Before-and-after change records:

■ ■ ■

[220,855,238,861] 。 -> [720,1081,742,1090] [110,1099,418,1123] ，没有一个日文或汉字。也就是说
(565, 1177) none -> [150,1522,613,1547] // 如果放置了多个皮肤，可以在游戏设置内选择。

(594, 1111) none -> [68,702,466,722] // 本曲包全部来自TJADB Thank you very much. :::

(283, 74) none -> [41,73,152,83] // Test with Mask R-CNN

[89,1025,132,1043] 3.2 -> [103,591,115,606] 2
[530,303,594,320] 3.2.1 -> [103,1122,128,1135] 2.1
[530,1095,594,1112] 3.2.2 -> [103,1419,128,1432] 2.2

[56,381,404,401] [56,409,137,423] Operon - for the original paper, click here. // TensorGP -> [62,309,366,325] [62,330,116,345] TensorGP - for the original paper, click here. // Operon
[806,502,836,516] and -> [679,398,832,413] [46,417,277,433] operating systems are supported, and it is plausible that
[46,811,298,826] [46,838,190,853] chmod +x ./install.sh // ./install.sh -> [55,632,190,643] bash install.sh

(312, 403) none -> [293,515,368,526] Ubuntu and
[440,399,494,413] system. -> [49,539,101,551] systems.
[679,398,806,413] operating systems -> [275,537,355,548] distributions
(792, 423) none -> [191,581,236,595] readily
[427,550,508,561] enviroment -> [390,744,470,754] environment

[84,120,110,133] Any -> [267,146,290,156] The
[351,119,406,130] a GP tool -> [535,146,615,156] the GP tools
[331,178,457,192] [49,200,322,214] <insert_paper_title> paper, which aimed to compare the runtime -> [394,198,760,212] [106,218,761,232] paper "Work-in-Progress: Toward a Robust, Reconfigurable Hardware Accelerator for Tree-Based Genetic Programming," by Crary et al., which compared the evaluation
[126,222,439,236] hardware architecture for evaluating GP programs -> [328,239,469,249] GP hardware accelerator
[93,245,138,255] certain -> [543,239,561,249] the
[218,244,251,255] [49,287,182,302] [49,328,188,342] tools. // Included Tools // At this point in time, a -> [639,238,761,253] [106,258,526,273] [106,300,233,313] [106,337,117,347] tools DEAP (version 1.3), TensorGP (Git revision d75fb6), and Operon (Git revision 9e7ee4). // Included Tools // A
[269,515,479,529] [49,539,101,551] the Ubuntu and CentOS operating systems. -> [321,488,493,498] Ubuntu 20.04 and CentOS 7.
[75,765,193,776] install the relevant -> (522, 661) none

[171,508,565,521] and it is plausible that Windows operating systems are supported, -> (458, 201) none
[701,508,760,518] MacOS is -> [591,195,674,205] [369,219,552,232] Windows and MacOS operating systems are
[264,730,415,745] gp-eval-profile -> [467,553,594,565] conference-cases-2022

■ ■ ■

**YOUR INSTRUCTIONS:** A faithful copy of all the records is required.

**COMPLETED EXERCISE:**
[220,855,238,861] 。 -> [720,1081,742,1090] [110,1099,418,1123] ，没有一个日文或汉字。也就是说
(565, 1177) none -> [150,1522,613,1547] // 如果放置了多个皮肤，可以在游戏设置内选择。

(594, 1111) none -> [68,702,466,722] // 本曲包全部来自TJADB Thank you very much. :::

(283, 74) none -> [41,73,152,83] // Test with Mask R-CNN

[89,1025,132,1043] 3.2 -> [103,591,115,606] 2
[530,303,594,320] 3.2.1 -> [103,1122,128,1135] 2.1
[530,1095,594,1112] 3.2.2 -> [103,1419,128,1432] 2.2

[56,381,404,401] [56,409,137,423] Operon - for the original paper, click here. // TensorGP -> [62,309,366,325] [62,330,116,345] TensorGP - for the original paper, click here. // Operon
[806,502,836,516] and -> [679,398,832,413] [46,417,277,433] operating systems are supported, and it is plausible that
[46,811,298,826] [46,838,190,853] chmod +x ./install.sh // ./install.sh -> [55,632,190,643] bash install.sh

(312, 403) none -> [293,515,368,526] Ubuntu and
[440,399,494,413] system. -> [49,539,101,551] systems.
[679,398,806,413] operating systems -> [275,537,355,548] distributions
(792, 423) none -> [191,581,236,595] readily
[427,550,508,561] enviroment -> [390,744,470,754] environment

[84,120,110,133] Any -> [267,146,290,156] The
[351,119,406,130] a GP tool -> [535,146,615,156] the GP tools
[331,178,457,192] [49,200,322,214] <insert_paper_title> paper, which aimed to compare the runtime -> [394,198,760,212] [106,218,761,232] paper "Work-in-Progress: Toward a Robust, Reconfigurable Hardware Accelerator for Tree-Based Genetic Programming," by Crary et al., which compared the evaluation
[126,222,439,236] hardware architecture for evaluating GP programs -> [328,239,469,249] GP hardware accelerator
[93,245,138,255] certain -> [543,239,561,249] the
[218,244,251,255] [49,287,182,302] [49,328,188,342] tools. // Included Tools // At this point in time, a -> [639,238,761,253] [106,258,526,273] [106,300,233,313] [106,337,117,347] tools DEAP (version 1.3), TensorGP (Git revision d75fb6), and Operon (Git revision 9e7ee4). // Included Tools // A
[269,515,479,529] [49,539,101,551] the Ubuntu and CentOS operating systems. -> [321,488,493,498] Ubuntu 20.04 and CentOS 7.
[75,765,193,776] install the relevant -> (522, 661) none

[171,508,565,521] and it is plausible that Windows operating systems are supported, -> (458, 201) none
[701,508,760,518] MacOS is -> [591,195,674,205] [369,219,552,232] Windows and MacOS operating systems are
[264,730,415,745] gp-eval-profile -> [467,553,594,565] conference-cases-2022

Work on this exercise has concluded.